Imagine this. You’re standing barefoot on moss in a warm summer rain that falls so gently it can hardly be felt. You cup your hands together in front of your chest, letting small drops gather lightly within them. The water beads and runs down the crevices between your fingers, through the creases in your palms, flows out at the hollow between your wrists, into the air and gone. That… is Kyoto.

The city of Kyoto lies between low mountains which rise on three sides like cupped palms forming a broad, flat plain open only to the south. When it rains (and rain is a frequent and welcome visitor here) the hills receive what they can and send the rest burbling down to the flatland in countless narrow brooks that flow through dapple-lit forests and acres of grass bamboo, tracing the mossy inner folds of granite mountains, falling in quick, light cascades until they reach level ground. Once on the plain, the waters gather in broad rivers — the Katsura and Kamo — which join at the south of the city and from there, doubled in strength, flow on to Osaka and out to sea. Today, urban Kyoto fills that wide plain, but long before the city was built, before even the earliest settlers hacked clearings in the brush along rivers far wilder than they are today, the rain was here, bathing and feeding the land; gentling it in spring, thrashing it relentlessly through summer, shrouding it in chill mists as autumn hills flame then mute to winter, awakening it again in spring, washing away winter’s white mantle, clearing from the land the remains of a year.

That then is how it begins; with a hollow in the landscape, receptive, like cupped hands, and with a constant moisture that softens the rock. In the centuries that follow the last Ice Age, the surrounding hills, once scraped clean by glaciers, are urged by warm southerly rains to quicken and stir. Their gentle curves become carpeted anew; dotted white and pink in spring by wild magnolias and mountain cherries, splashed with ochre and vermilion in autumn, and consumed throughout the year in the luxuriant shade of massive evergreens — camphors, live oaks, and cedars.

On a forested hillside, just above the plain, an ancient cedar stands near a narrow waterfall that flows through thick stands of ferns from the forest depths into a deep, clear pool. The cedar’s gnarled roots spread widely, its russet-barked trunk, thick and straight, rises a hundred feet above the ground before the first branch appears. There, high amid the intricacy of the cedar’s twigs and leaves, trailing mists condense and cling to the tree like dew in spiderwebs. Drops begin to gather. At the tip of a pendulous leaf, one drop swells and stretches downward in an expanding bell-curve that catches light from the sky. Weighted beyond its limit, it snaps from the leaf, twinkling, and arcs to the pool below. The sound of that drop joining the waiting surface of the pool — not a splash but a resonant note, like a bell struck — reverberates through the forest, and remains.

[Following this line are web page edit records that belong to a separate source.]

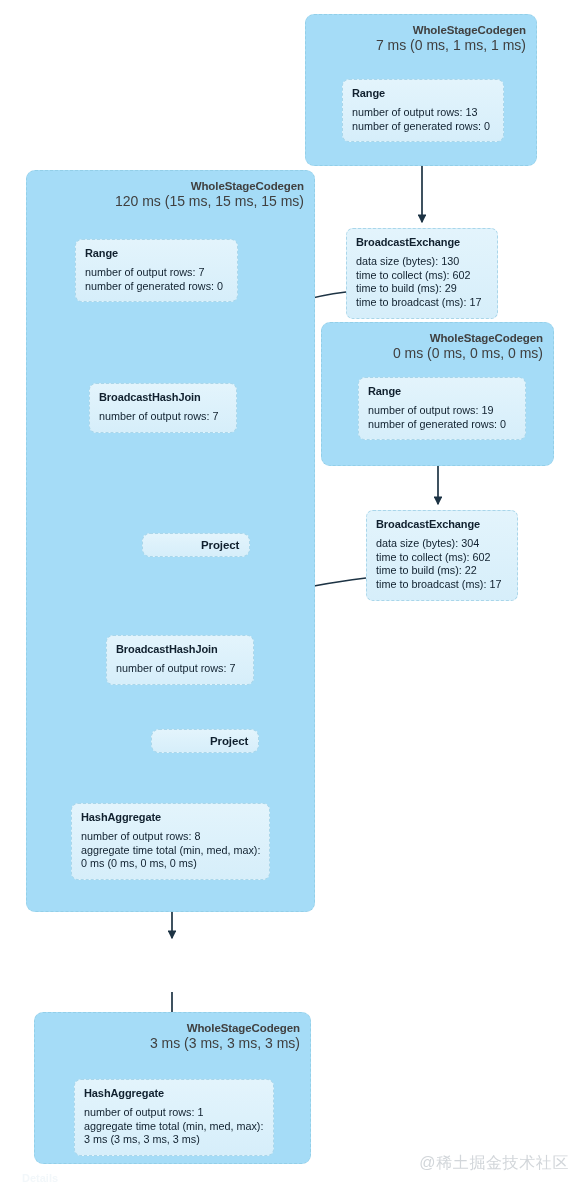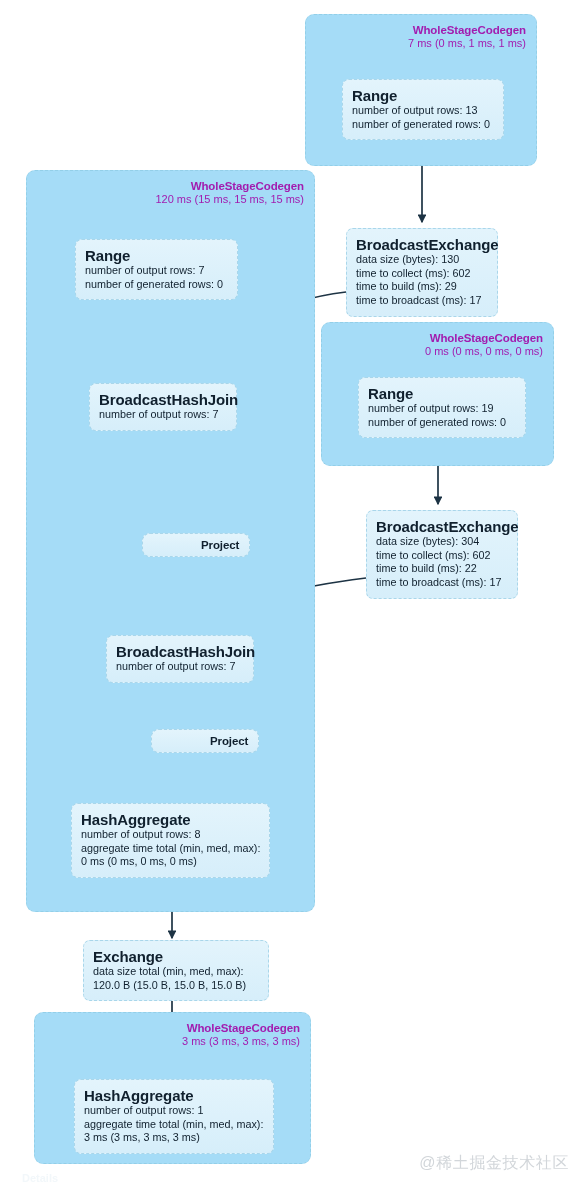"WholeStageCodegen" .cluster-title { color: #a21caf -> #404040 }
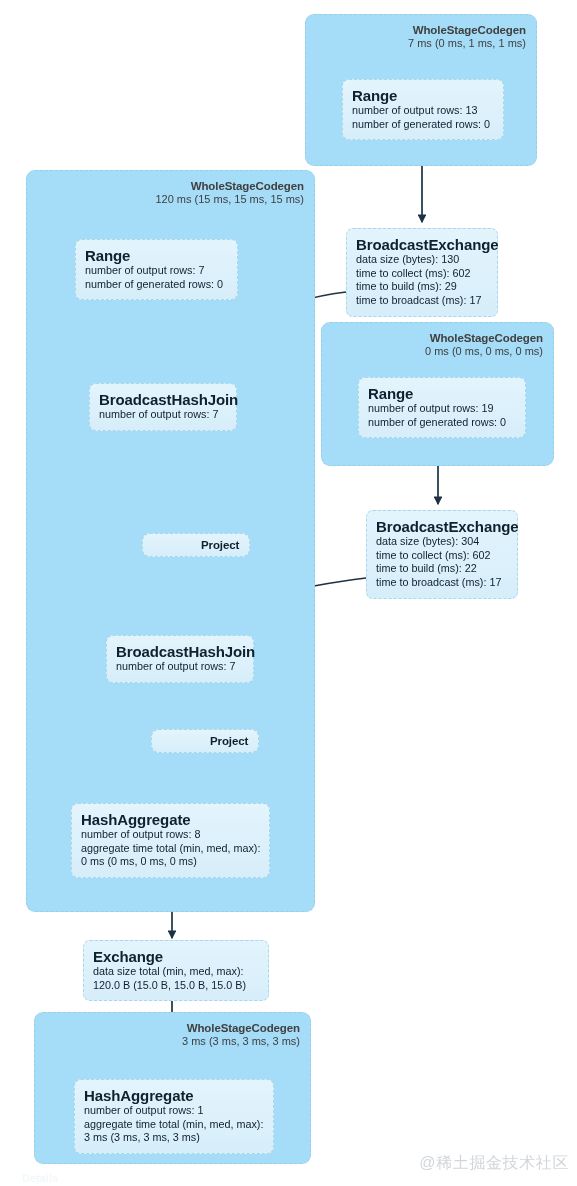"7 ms (0 ms, 1" .cluster-title .c-metric { font-size: 11px -> 14px }
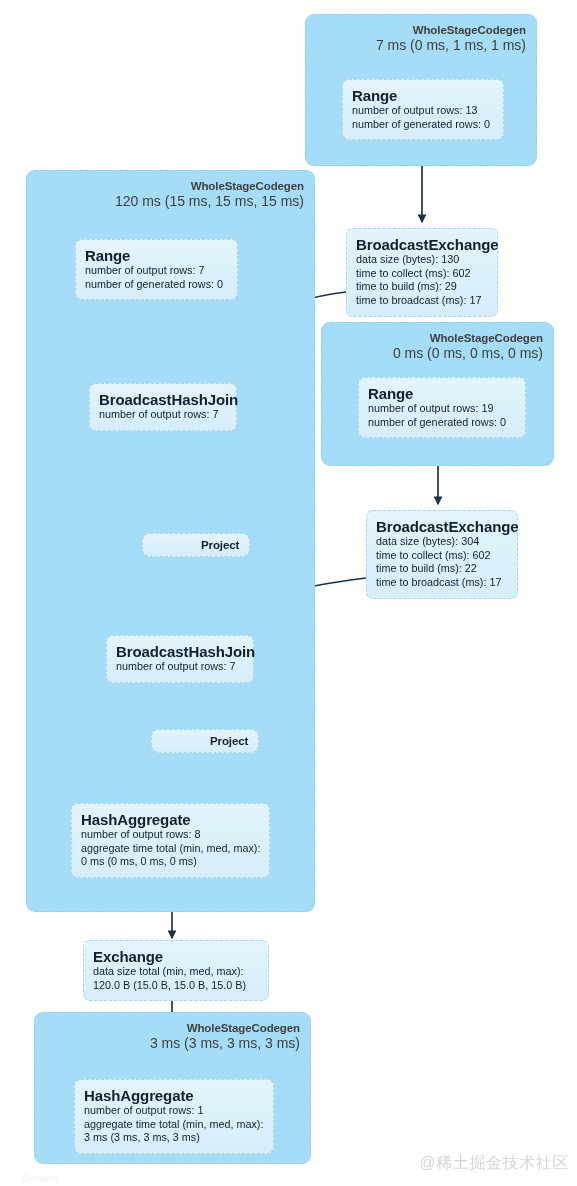"Range" .node-title { font-size: 15px -> 11px }
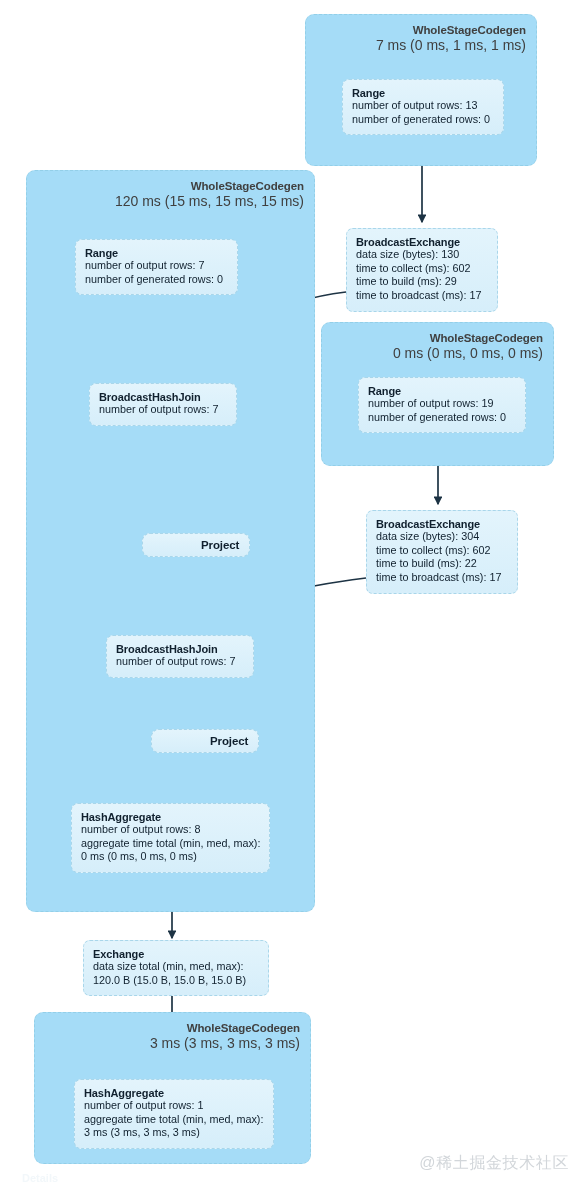"number of output rows: 13" .node-metrics { margin-top: none -> 7px }
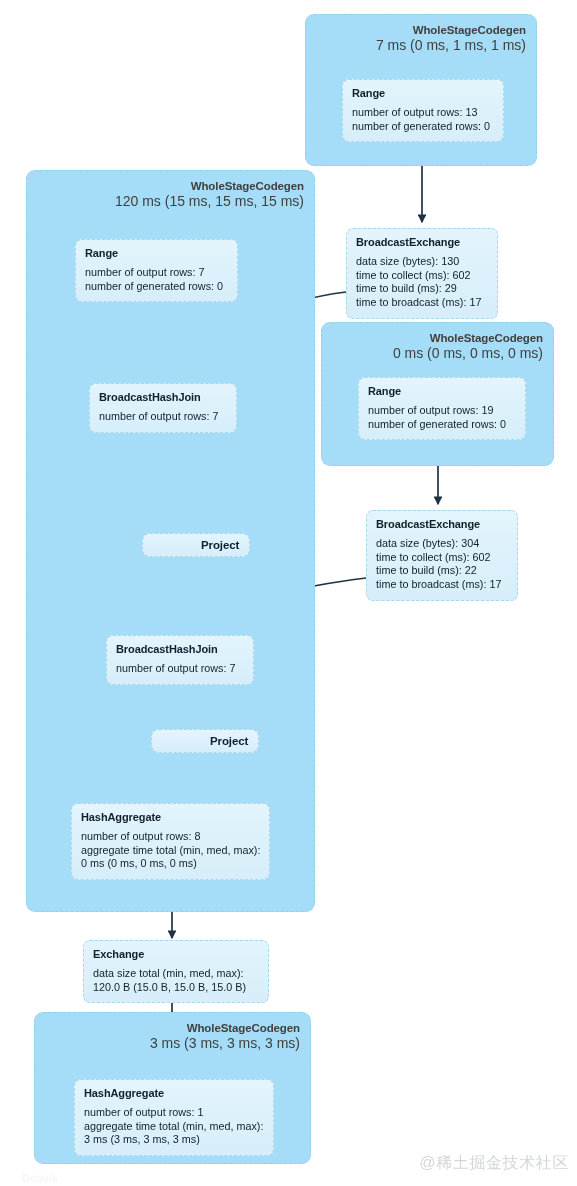"Exchange" div.node { html: <div> <span>Exchange</span> <span>data size total (min, med, max): 120.0 B (15.0 B, 15.0 B, 15.0 B)</span> </div> -> none }
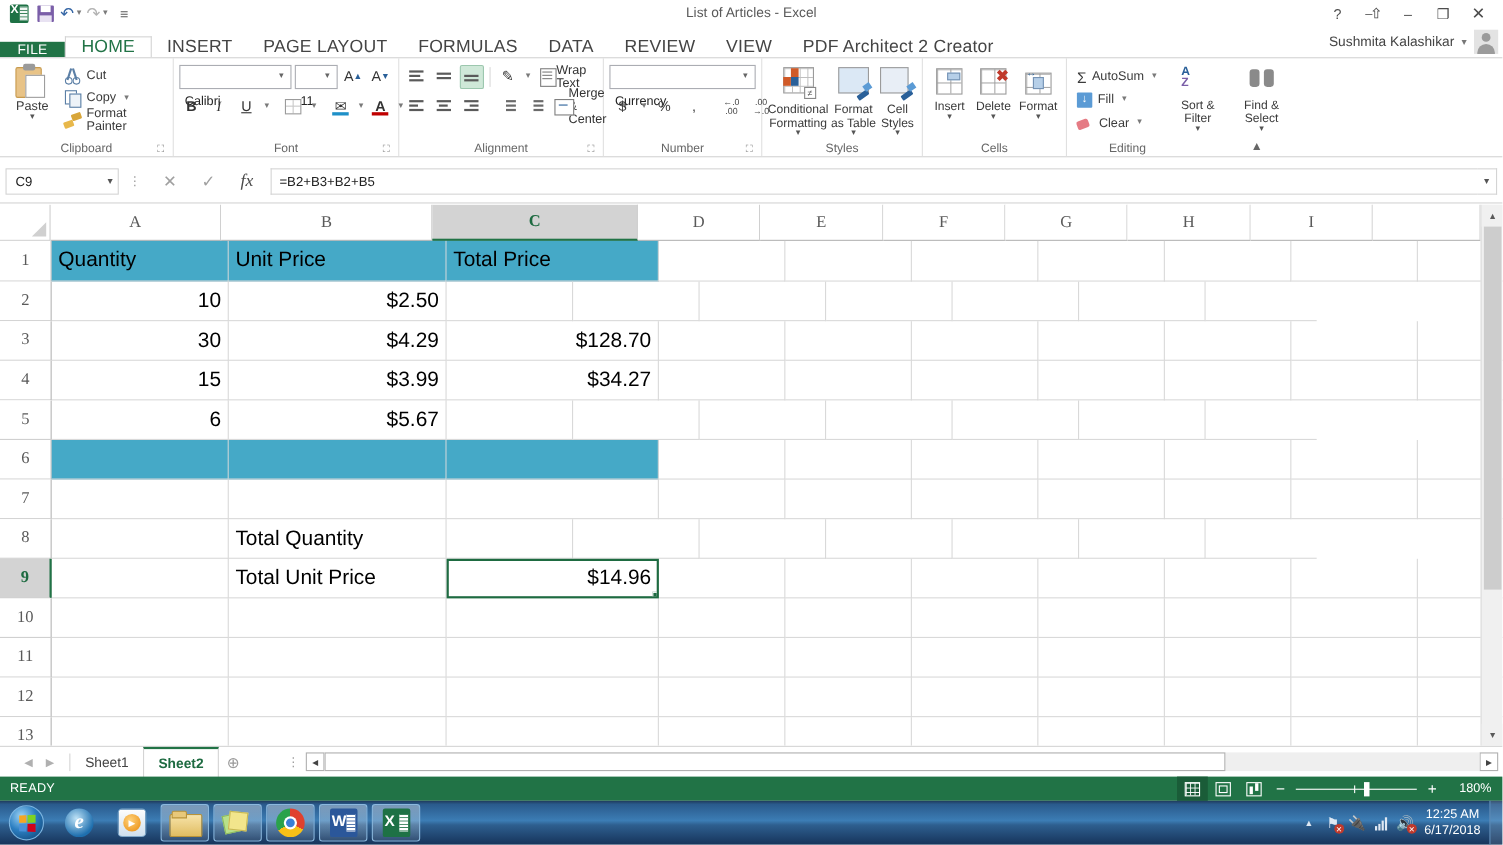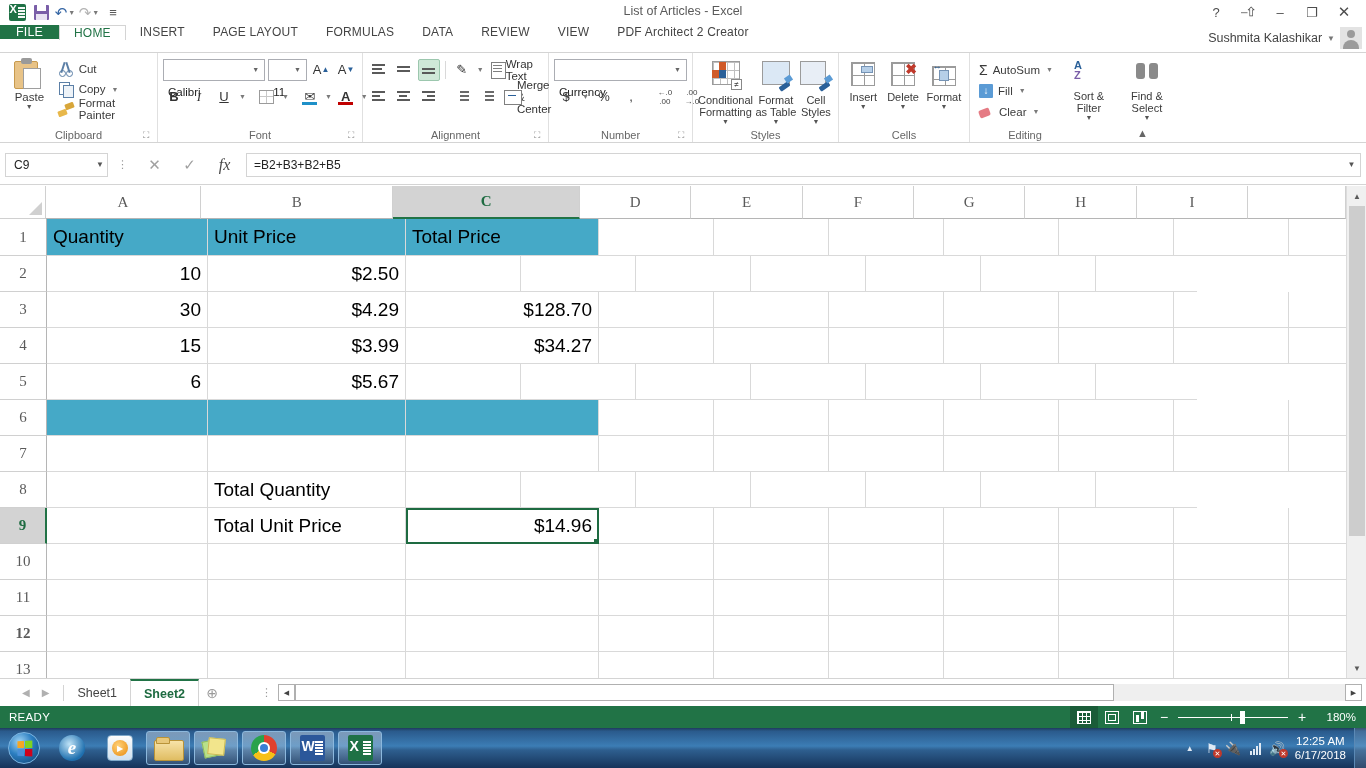"FILE" #tabs { align-items: flex-start -> flex-end }
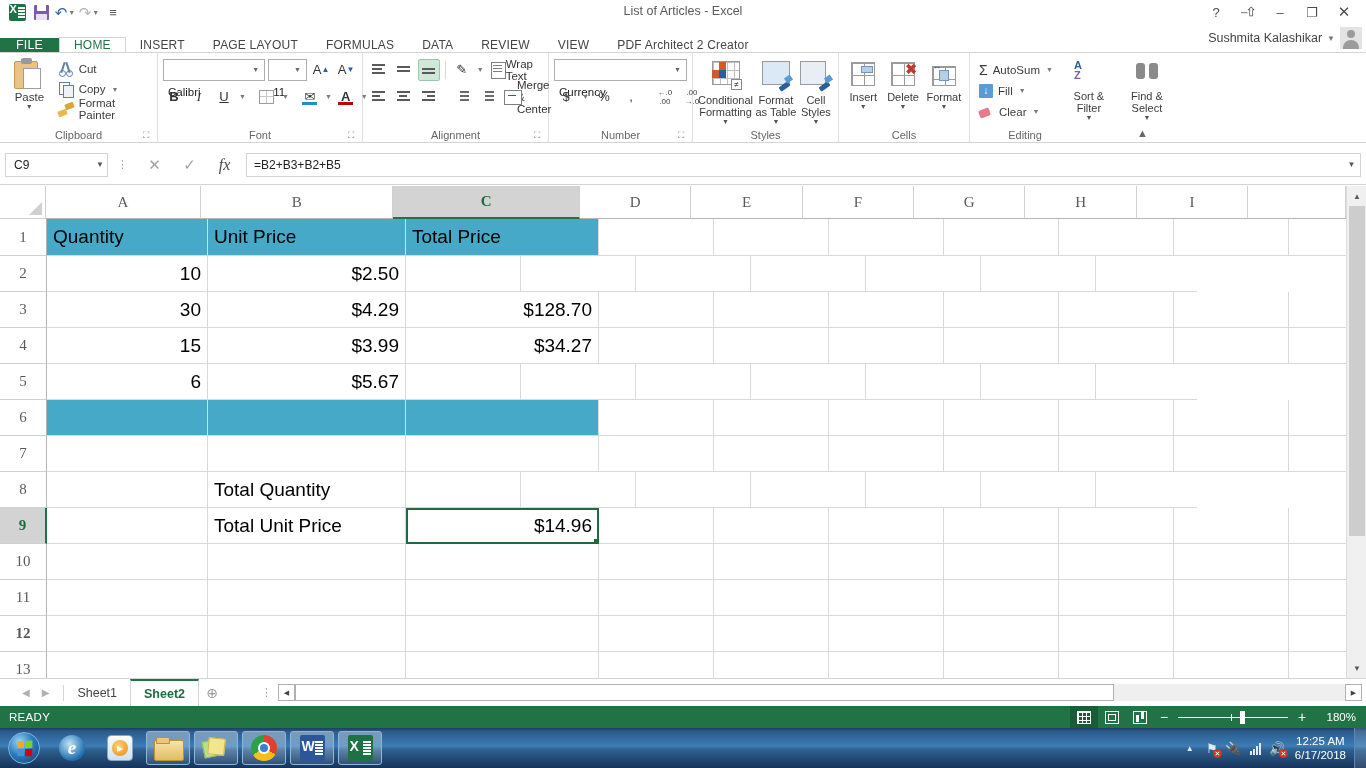"HOME" .tab { font-size: 12px -> 16px }
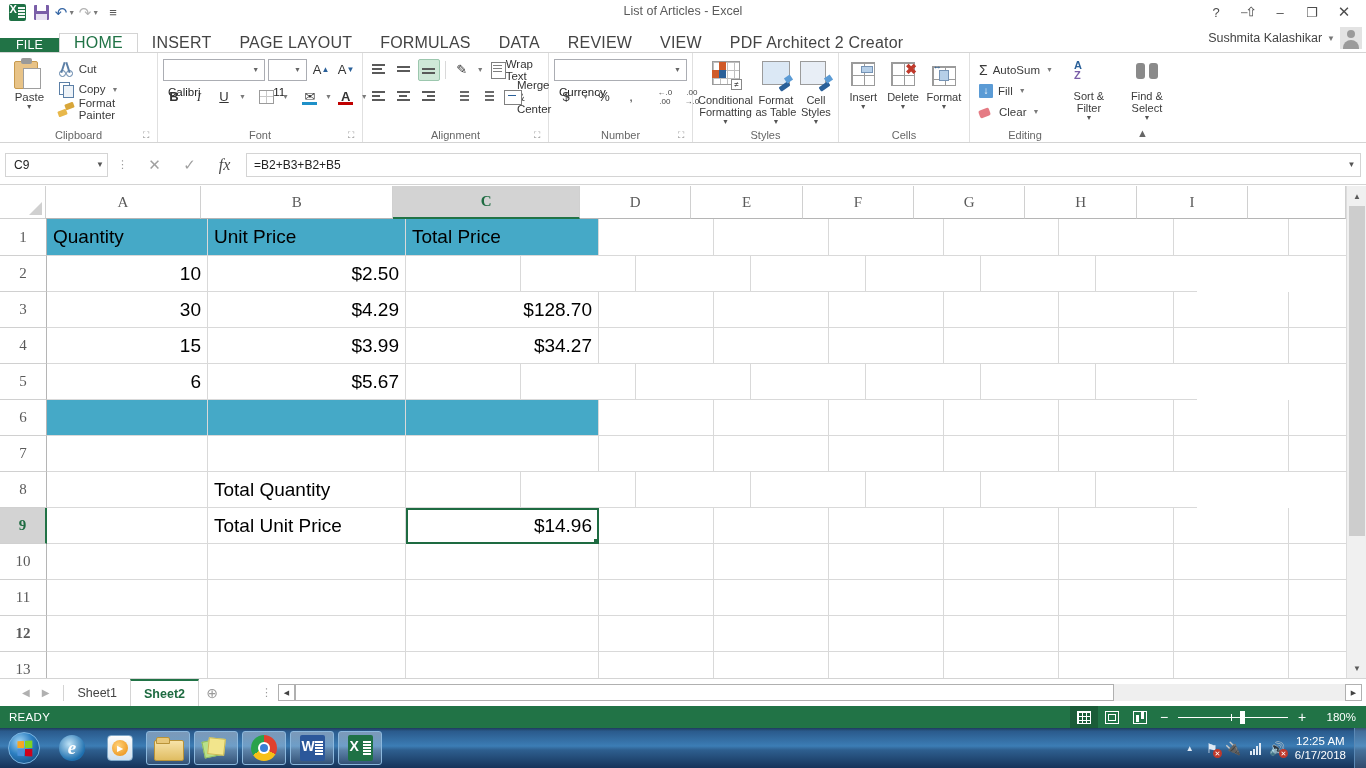"12" div.rowh { font-weight: bold -> none }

In time, people gather to live on the plain, in hamlets by the streams, along the edges of forests redolent with camphor and cedar, and they begin to shape the land; damming rivers, leveling meadows, filling them with water to grow rice. They hunt game in tall-grass meadows, gather wood and fern-heads among the trees of the forest, and in its shadows, at the foot of a thick-trunked cedar by a waterfall, they pray to the forest spirits. They believe in spirit-points, places in nature at which their gods gather: unusual boulders, ancient trees, and waterfalls where life-giving water springs forth from the deep forest. They go to those places to entreat the spirits, to entice from them their blessings, bringing with them gifts of supplication, things they hold to be most precious: salt traded from the ocean-clans, freshly killed game, and sake — the nectar of the gods, the elixir that flushes them with new strength. There is no shrine building, not even a crude one, just a flat-topped rock they have dragged into place and use to set their offerings on. Approaching with gifts on a cold day, soon after the year’s sake has been made, an elder of the clan lays an offering of fresh game, a tawny rabbit; a sturdy woman presses a handful of salt tightly into a pile next to it; and their eldest son, tanned and sinewy, sets down a rough earthenware cup filled with sake. As his tattooed arms reach out to put the cup by the other offerings, the sake splashes and a single milky drop, viscous and sweet, falls to the ground and sinks silently into the moss. It too, remains.

 

 

Millennia pass; a party of horse-borne men comes riding into the valley from the southwest. Although hunting, they aren’t hunters; they’re nobles and, as such, are trained in the Chinese arts: music, calligraphy, poetry, and, most importantly for that fateful day, the geomantic sciences. They have ridden out of the capital on the western edge of the plain, a vast construction project that has enabled the emperor to escape the clutches of the great Buddhist temples of Heijo-kyo, the previous capital. The new city is only a few years old, yet all is not well there and ill omens shadow the imperial family. The recommended remedy is to build yet another city and by chance, these nobles out hunting happen on the perfect spot; a broad plain clearly governed by Four Guardian Gods. Not the local spirits that the tattooed clan prayed to in the forest by the ancient cedar but, instead, iconic symbols of Chinese origin, geomantic presences perceived in the landscape: a river in the east defining the Blue Dragon; a pond in the south marking the Scarlet Bird, and so on for the four cardinal directions. These fortuitous attributes prompt the removal of the capital to the center of the plain, and so is founded Heian-kyo, the Capital of Peace and Tranquility.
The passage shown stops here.